AIM OF THE EXERCISE
The records below are to be repeated exactly, and their pictures left out.

GIVEN INFORMATION
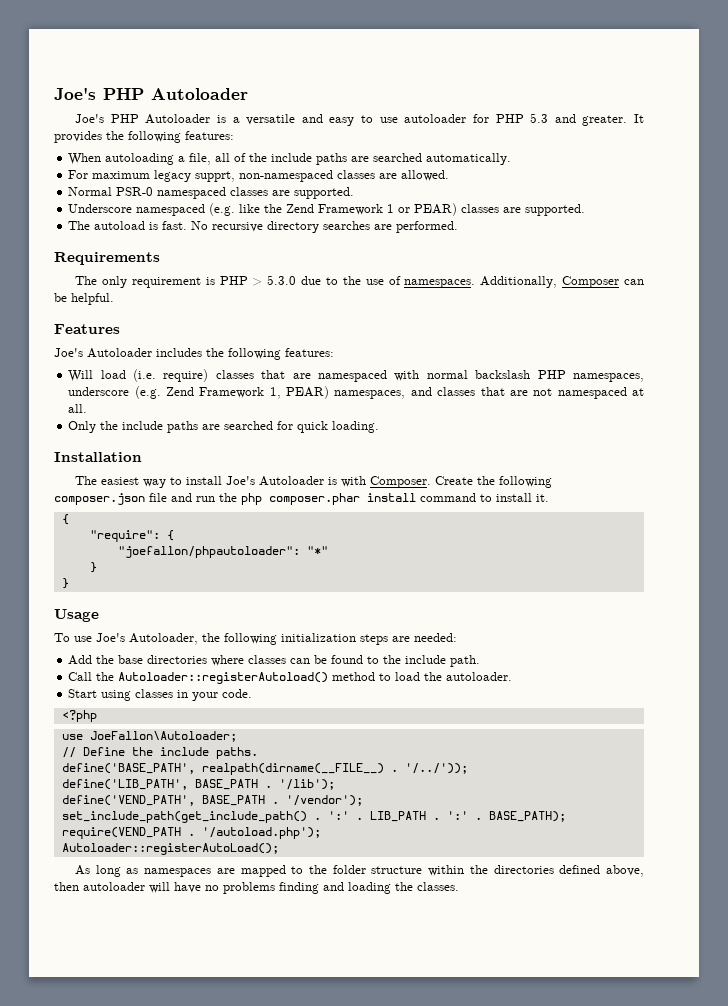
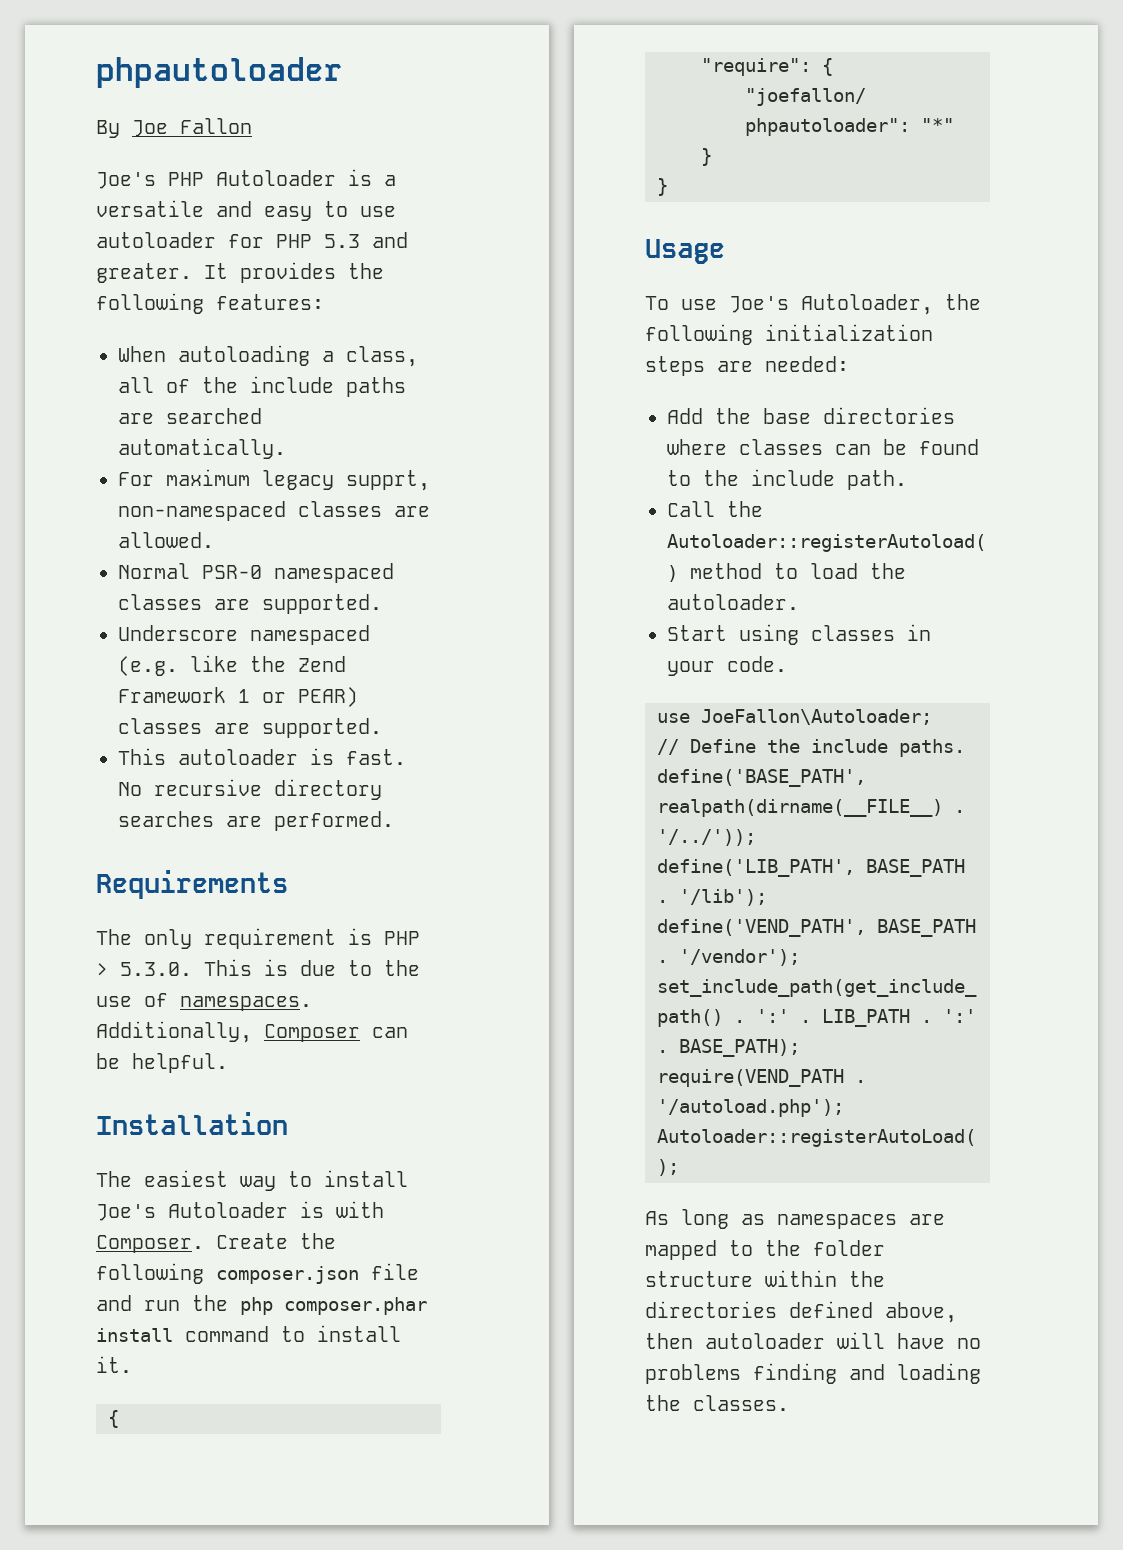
[54,87,248,100] Joe's PHP Autoloader -> [96,57,343,88] [96,118,252,138] phpautoloader // By Joe Fallon
[189,153,212,165] file, -> [346,346,418,367] class,
[68,221,146,230] The autoload -> [118,748,298,765] This autoloader
[267,275,297,285] 5.3.0 -> [120,959,288,976] 5.3.0. This is
[54,324,120,334] [54,348,334,360] [68,369,644,382] [68,386,645,399] [68,404,88,413] [68,421,380,433] // Features // Joe's Autoloader includes the following features: // Will load (i.e. require) classes that are namespaced with normal backslash PHP namespaces, underscore (e.g. Zend Framework 1, PEAR) namespaces, and classes that are not namespaced at all. // Only the include paths are searched for quick loading. -> (228, 1063) none
[61,710,97,722] // <?php -> (787, 664) none

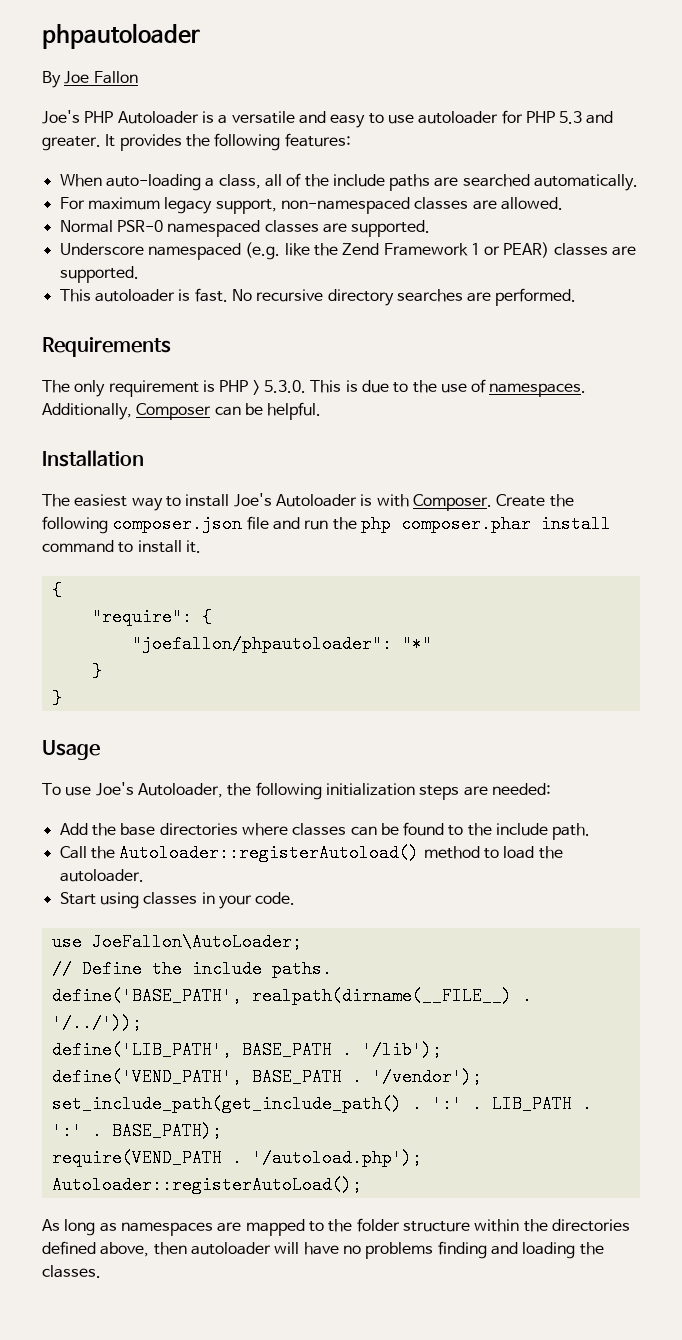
[178,345,310,366] autoloading -> [105,174,201,191] auto-loading
[346,470,430,491] supprt, -> [215,199,277,214] support,
[701,709,932,725] JoeFallon\Autoloader; -> [91,933,302,951] JoeFallon\AutoLoader;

RESULT FOR THIS EXERCISE
[54,87,248,100] Joe's PHP Autoloader -> [96,57,343,88] [96,118,252,138] phpautoloader // By Joe Fallon
[189,153,212,165] file, -> [346,346,418,367] class,
[68,221,146,230] The autoload -> [118,748,298,765] This autoloader
[267,275,297,285] 5.3.0 -> [120,959,288,976] 5.3.0. This is
[54,324,120,334] [54,348,334,360] [68,369,644,382] [68,386,645,399] [68,404,88,413] [68,421,380,433] // Features // Joe's Autoloader includes the following features: // Will load (i.e. require) classes that are namespaced with normal backslash PHP namespaces, underscore (e.g. Zend Framework 1, PEAR) namespaces, and classes that are not namespaced at all. // Only the include paths are searched for quick loading. -> (228, 1063) none
[61,710,97,722] // <?php -> (787, 664) none

[178,345,310,366] autoloading -> [105,174,201,191] auto-loading
[346,470,430,491] supprt, -> [215,199,277,214] support,
[701,709,932,725] JoeFallon\Autoloader; -> [91,933,302,951] JoeFallon\AutoLoader;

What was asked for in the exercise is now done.